Estoy escribiendo esta columna el día sin coches de mi ciudad. Ha salido lluvioso así que no solo estamos sin coches por las calles sino también sin esos miles de ciclistas de un solo día que aprovechan para sacar la bicicleta que no sale del garaje el resto del año. Este es un país llano y de tradición ciclista, pero Bruselas, con sus cuestas y su tráfico continuamente embotellado, no se presta mucho a la euforia bicicletera a la que ahora se han unido los usuarios del patinete electropropulsado que suben y bajan por las aceras llevándose por delante todo lo que encuentran, especialmente gente de una cierta edad. Tendrán su día algún día, seguro.

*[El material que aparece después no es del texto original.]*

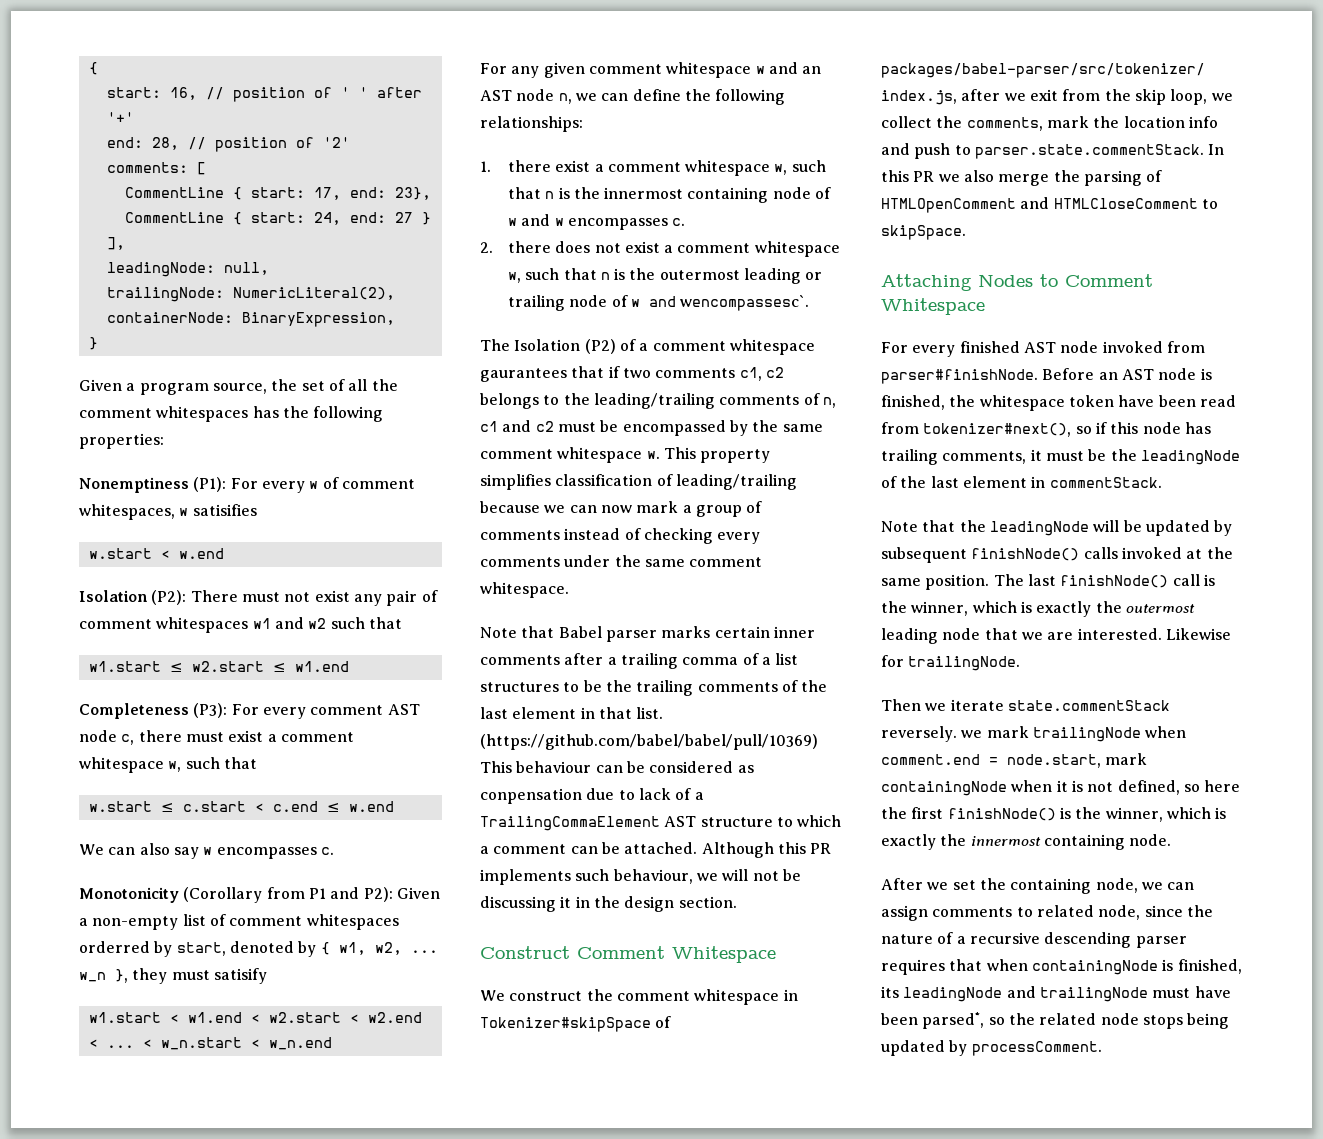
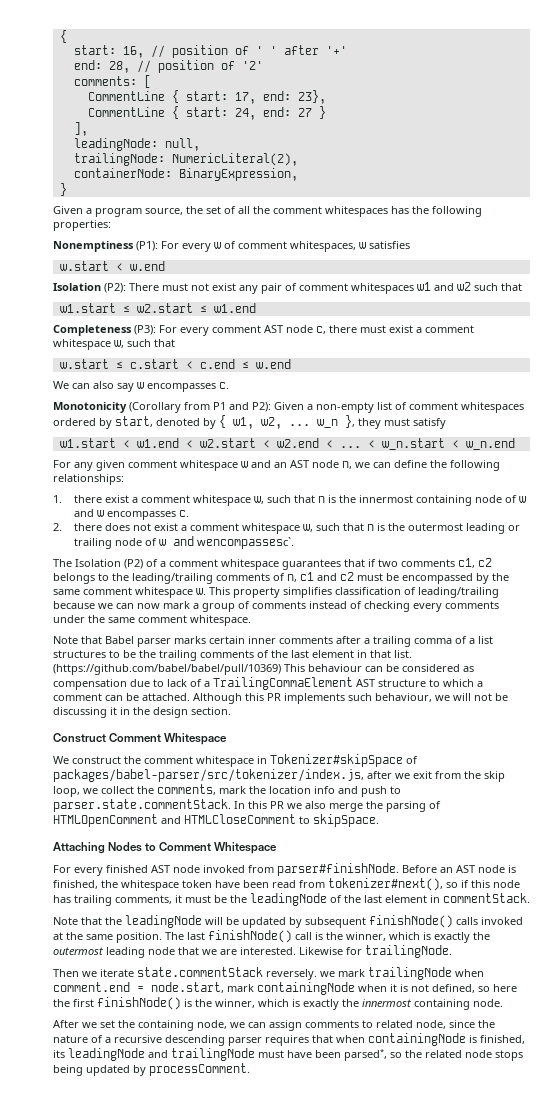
- Nonemptiness (P1): For every w of comment whitespaces, w satisifies
+ Nonemptiness (P1): For every w of comment whitespaces, w satisfies
- Monotonicity (Corollary from P1 and P2): Given a non-empty list of comment whitespaces orderred by start, denoted by { w1, w2, ... w_n }, they must satisify
+ Monotonicity (Corollary from P1 and P2): Given a non-empty list of comment whitespaces ordered by start, denoted by { w1, w2, ... w_n }, they must satisfy
- The Isolation (P2) of a comment whitespace gaurantees that if two comments c1, c2 belongs to the leading/trailing comments of n, c1 and c2 must be encompassed by the same comment whitespace w.
+ The Isolation (P2) of a comment whitespace guarantees that if two comments c1, c2 belongs to the leading/trailing comments of n, c1 and c2 must be encompassed by the same comment whitespace w.
- (https://github.com/babel/babel/pull/10369) This behaviour can be considered as conpensation due to lack of a TrailingCommaElement AST structure to which a comment can be attached.
+ (https://github.com/babel/babel/pull/10369) This behaviour can be considered as compensation due to lack of a TrailingCommaElement AST structure to which a comment can be attached.

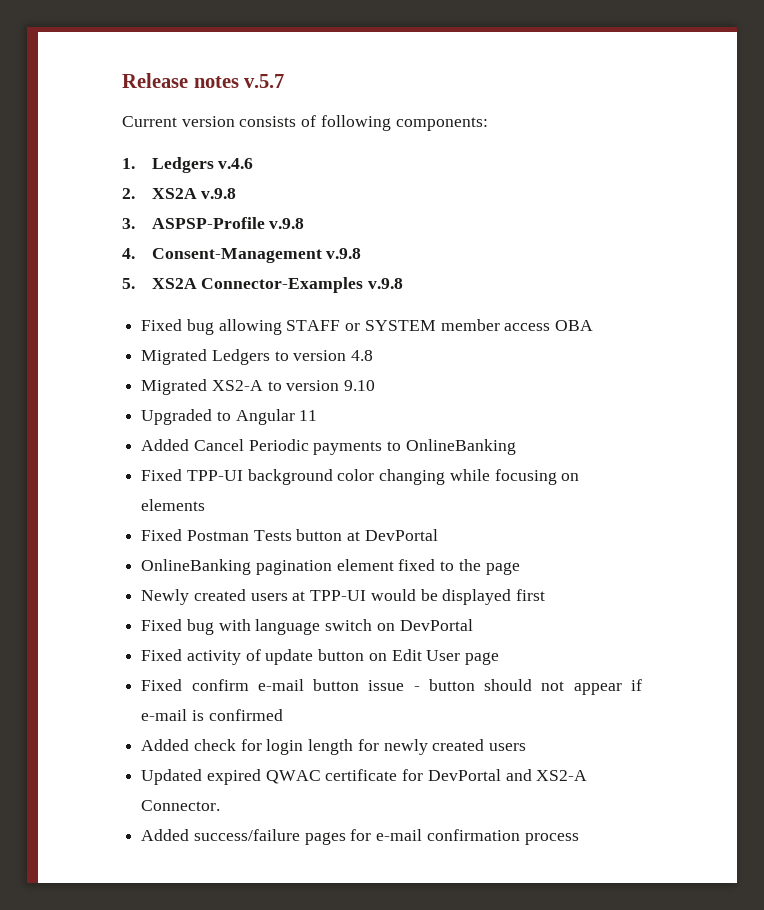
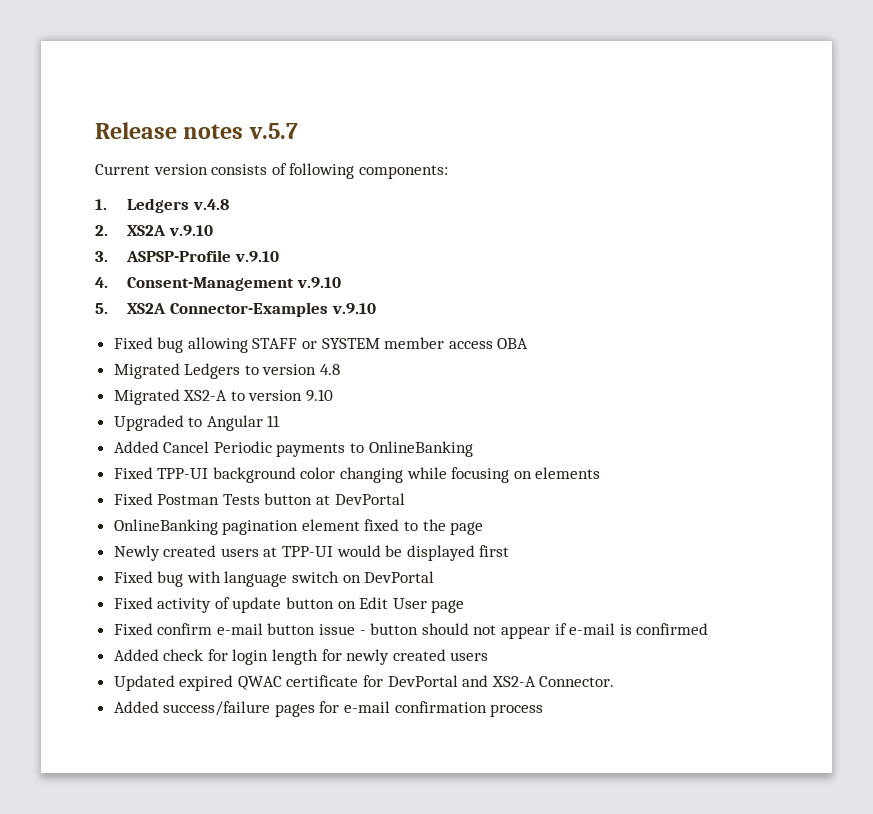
- 1. Ledgers v.4.6
+ 1. Ledgers v.4.8
- 2. XS2A v.9.8
+ 2. XS2A v.9.10
- 3. ASPSP-Profile v.9.8
+ 3. ASPSP-Profile v.9.10
- 4. Consent-Management v.9.8
+ 4. Consent-Management v.9.10
- 5. XS2A Connector-Examples v.9.8
+ 5. XS2A Connector-Examples v.9.10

Porque en esta era de la opulencia, hemos descubierto lo de conmemorar celebrando la escasez: como sobran coches, festejemos el Día Mundial sin coches; ¿que ya no es bueno comer tanta carne?: el 20 de marzo es el Día Mundial sin carne como en ese mismo mes, su primer viernes, que quizás sea de Cuaresma según los años, también es el Dia Mundial sin móvil, aunque me temo que de este último nadie se da por enterado. ¿Que no pueden ustedes esperar hasta la primavera para privarse de algo y ser solidarios por decreto de calendario?: no se preocupen, el 16 de octubre es el Día Mundial de la alimentación. ¿Será que ese día no hay que comer? ¿O comer más? No me queda claro. El 8 de noviembre es el Día Mundial sin Wifi, que dudo que casi nadie celebre y el 15 de noviembre el Día Mundial sin alcohol en el que, de todas maneras, tampoco cierran los bares así que de poco sirve. Si quisieran ustedes más datos les aseguro que hay días mundiales para dar y tomar, de cosas, causas, vicios y enfermedades; y que si editaran un calendario con todos ellos y tuviéramos que hacerle caso como le hacían caso nuestras abuelas al santoral del día según se levantaban y arrancaban la hoja diaria en la cocina, estaríamos viviendo en una privación continua de todo, y no es el caso.
Todos los días es el día dedicado a algo, alguien o alguna causa y, a pesar de ello, seguimos padeciendo de sobreabundancia, inundados de basura, criando niños que ya no saben mirar un mapa de ciudad ni reconocer un jilguero volando, llenando los garajes de trastos viejos electrónicos que tienen dos años de vida útil e inventando tiendas de galletas para perros y contratando a pobres desempleados para que se disfracen de gorilas o de Super Mario en pleno verano y se paseen por la Gran Vía de Madrid. Por seguir inventando días mundiales, no sé si existe el de la madre de familia a quien nadie le hace ni caso, el del profesor de adolescentes descerebrados o el del bombero forestal solo para cuando hay incendios gordísimos. Y puestos a crear días mundiales para no hacerles ni caso (yo la primera, me acuso) qué les parece si creamos el de los habitantes de los pueblos sin médico, el de los ciudadanos que jamás se comprarán un piso (“jamás” es palabra obligatoria) o el de los economistas e ingenieros que trabajan de reponedores en el supermercado. Aún tendríamos fechas para colocar el día mundial del cuidador del pariente enfermo, el de habitante de territorios en guerra donde nunca llegará la paz o el del empresario hostelero que se queja de que no hay camareros; puestos a no hacer caso, el calendario de los días mundiales puede caer dentro de lo grotesco, si es que no ha caído ya.
Todos los días hay un motivo para celebrar “el día de”, andamos un poco desajustados en cuanto a los días que celebramos y la causas que lo merecerían, pero como tampoco les hacemos mucho caso cuando se celebran, de poco sirve inventarse unas nuevas. Quizás podríamos hacer tabla rasa de esos calendarios y días mundiales y aplicarnos una simple máxima consistente en un día de cada dos (y fíjense, ni siquiera todos los días) ser solo amables con el prójimo y respetuosos con sus opiniones divergentes (no hace falta compartirlas y menos aún darle al “like”) con eso ya ganaríamos seis meses de tranquilidad cada año. En estos tiempos recios, ya es mucho.